**PROBLEM REQUIREMENTS**.
An exact transcript of the records is what this task asks for.

**DATASET CONTENT**.
=== Section Start ===
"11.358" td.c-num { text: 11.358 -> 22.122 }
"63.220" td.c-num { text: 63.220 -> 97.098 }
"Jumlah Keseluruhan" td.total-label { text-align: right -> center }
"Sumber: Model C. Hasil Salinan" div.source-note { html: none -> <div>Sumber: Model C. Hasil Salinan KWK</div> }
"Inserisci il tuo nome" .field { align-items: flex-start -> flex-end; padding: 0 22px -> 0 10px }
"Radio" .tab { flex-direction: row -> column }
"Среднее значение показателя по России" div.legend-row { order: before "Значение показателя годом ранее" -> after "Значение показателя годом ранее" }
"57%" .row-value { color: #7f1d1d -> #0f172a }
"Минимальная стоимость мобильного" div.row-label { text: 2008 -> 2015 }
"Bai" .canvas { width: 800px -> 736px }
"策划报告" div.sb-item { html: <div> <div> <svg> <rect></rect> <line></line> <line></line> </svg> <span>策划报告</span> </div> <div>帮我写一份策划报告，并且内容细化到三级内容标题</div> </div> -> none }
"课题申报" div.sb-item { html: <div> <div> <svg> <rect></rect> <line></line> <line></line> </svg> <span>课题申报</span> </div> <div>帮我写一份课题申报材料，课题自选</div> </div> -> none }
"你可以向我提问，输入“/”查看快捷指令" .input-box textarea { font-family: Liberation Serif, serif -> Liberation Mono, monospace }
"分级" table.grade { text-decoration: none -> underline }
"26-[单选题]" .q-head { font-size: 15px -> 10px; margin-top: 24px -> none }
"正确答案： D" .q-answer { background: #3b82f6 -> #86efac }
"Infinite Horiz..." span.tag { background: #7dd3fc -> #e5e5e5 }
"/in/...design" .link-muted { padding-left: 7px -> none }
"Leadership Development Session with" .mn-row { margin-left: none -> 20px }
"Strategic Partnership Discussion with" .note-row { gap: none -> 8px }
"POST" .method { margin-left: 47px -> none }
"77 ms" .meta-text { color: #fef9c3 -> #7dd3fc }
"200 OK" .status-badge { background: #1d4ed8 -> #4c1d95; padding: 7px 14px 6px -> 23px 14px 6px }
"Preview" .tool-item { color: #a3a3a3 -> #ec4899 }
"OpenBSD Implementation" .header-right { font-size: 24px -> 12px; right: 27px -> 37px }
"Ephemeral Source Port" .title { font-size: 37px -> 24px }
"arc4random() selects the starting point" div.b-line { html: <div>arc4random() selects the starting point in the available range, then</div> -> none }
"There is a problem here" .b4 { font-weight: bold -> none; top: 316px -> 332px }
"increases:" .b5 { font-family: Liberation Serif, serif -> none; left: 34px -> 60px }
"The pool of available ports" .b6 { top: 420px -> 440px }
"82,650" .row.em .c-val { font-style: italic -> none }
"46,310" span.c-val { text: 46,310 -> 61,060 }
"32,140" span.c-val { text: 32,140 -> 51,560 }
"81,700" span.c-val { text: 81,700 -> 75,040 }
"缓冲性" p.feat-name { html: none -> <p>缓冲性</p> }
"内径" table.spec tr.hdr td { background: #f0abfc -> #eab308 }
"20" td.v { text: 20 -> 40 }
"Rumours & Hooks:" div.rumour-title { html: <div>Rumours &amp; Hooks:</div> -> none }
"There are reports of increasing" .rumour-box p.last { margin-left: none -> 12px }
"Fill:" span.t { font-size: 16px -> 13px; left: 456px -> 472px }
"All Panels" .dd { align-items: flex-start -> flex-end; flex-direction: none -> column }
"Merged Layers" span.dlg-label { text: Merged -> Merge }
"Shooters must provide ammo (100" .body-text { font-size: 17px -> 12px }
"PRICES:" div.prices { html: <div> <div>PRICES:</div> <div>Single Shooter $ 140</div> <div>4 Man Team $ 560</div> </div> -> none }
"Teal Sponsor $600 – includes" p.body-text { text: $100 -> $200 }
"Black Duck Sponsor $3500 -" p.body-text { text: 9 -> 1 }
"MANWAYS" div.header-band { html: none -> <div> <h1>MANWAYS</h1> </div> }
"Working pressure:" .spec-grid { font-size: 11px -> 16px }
=== Section End ===
**EXERCISE RESULT**.
"11.358" td.c-num { text: 11.358 -> 22.122 }
"63.220" td.c-num { text: 63.220 -> 97.098 }
"Jumlah Keseluruhan" td.total-label { text-align: right -> center }
"Sumber: Model C. Hasil Salinan" div.source-note { html: none -> <div>Sumber: Model C. Hasil Salinan KWK</div> }
"Inserisci il tuo nome" .field { align-items: flex-start -> flex-end; padding: 0 22px -> 0 10px }
"Radio" .tab { flex-direction: row -> column }
"Среднее значение показателя по России" div.legend-row { order: before "Значение показателя годом ранее" -> after "Значение показателя годом ранее" }
"57%" .row-value { color: #7f1d1d -> #0f172a }
"Минимальная стоимость мобильного" div.row-label { text: 2008 -> 2015 }
"Bai" .canvas { width: 800px -> 736px }
"策划报告" div.sb-item { html: <div> <div> <svg> <rect></rect> <line></line> <line></line> </svg> <span>策划报告</span> </div> <div>帮我写一份策划报告，并且内容细化到三级内容标题</div> </div> -> none }
"课题申报" div.sb-item { html: <div> <div> <svg> <rect></rect> <line></line> <line></line> </svg> <span>课题申报</span> </div> <div>帮我写一份课题申报材料，课题自选</div> </div> -> none }
"你可以向我提问，输入“/”查看快捷指令" .input-box textarea { font-family: Liberation Serif, serif -> Liberation Mono, monospace }
"分级" table.grade { text-decoration: none -> underline }
"26-[单选题]" .q-head { font-size: 15px -> 10px; margin-top: 24px -> none }
"正确答案： D" .q-answer { background: #3b82f6 -> #86efac }
"Infinite Horiz..." span.tag { background: #7dd3fc -> #e5e5e5 }
"/in/...design" .link-muted { padding-left: 7px -> none }
"Leadership Development Session with" .mn-row { margin-left: none -> 20px }
"Strategic Partnership Discussion with" .note-row { gap: none -> 8px }
"POST" .method { margin-left: 47px -> none }
"77 ms" .meta-text { color: #fef9c3 -> #7dd3fc }
"200 OK" .status-badge { background: #1d4ed8 -> #4c1d95; padding: 7px 14px 6px -> 23px 14px 6px }
"Preview" .tool-item { color: #a3a3a3 -> #ec4899 }
"OpenBSD Implementation" .header-right { font-size: 24px -> 12px; right: 27px -> 37px }
"Ephemeral Source Port" .title { font-size: 37px -> 24px }
"arc4random() selects the starting point" div.b-line { html: <div>arc4random() selects the starting point in the available range, then</div> -> none }
"There is a problem here" .b4 { font-weight: bold -> none; top: 316px -> 332px }
"increases:" .b5 { font-family: Liberation Serif, serif -> none; left: 34px -> 60px }
"The pool of available ports" .b6 { top: 420px -> 440px }
"82,650" .row.em .c-val { font-style: italic -> none }
"46,310" span.c-val { text: 46,310 -> 61,060 }
"32,140" span.c-val { text: 32,140 -> 51,560 }
"81,700" span.c-val { text: 81,700 -> 75,040 }
"缓冲性" p.feat-name { html: none -> <p>缓冲性</p> }
"内径" table.spec tr.hdr td { background: #f0abfc -> #eab308 }
"20" td.v { text: 20 -> 40 }
"Rumours & Hooks:" div.rumour-title { html: <div>Rumours &amp; Hooks:</div> -> none }
"There are reports of increasing" .rumour-box p.last { margin-left: none -> 12px }
"Fill:" span.t { font-size: 16px -> 13px; left: 456px -> 472px }
"All Panels" .dd { align-items: flex-start -> flex-end; flex-direction: none -> column }
"Merged Layers" span.dlg-label { text: Merged -> Merge }
"Shooters must provide ammo (100" .body-text { font-size: 17px -> 12px }
"PRICES:" div.prices { html: <div> <div>PRICES:</div> <div>Single Shooter $ 140</div> <div>4 Man Team $ 560</div> </div> -> none }
"Teal Sponsor $600 – includes" p.body-text { text: $100 -> $200 }
"Black Duck Sponsor $3500 -" p.body-text { text: 9 -> 1 }
"MANWAYS" div.header-band { html: none -> <div> <h1>MANWAYS</h1> </div> }
"Working pressure:" .spec-grid { font-size: 11px -> 16px }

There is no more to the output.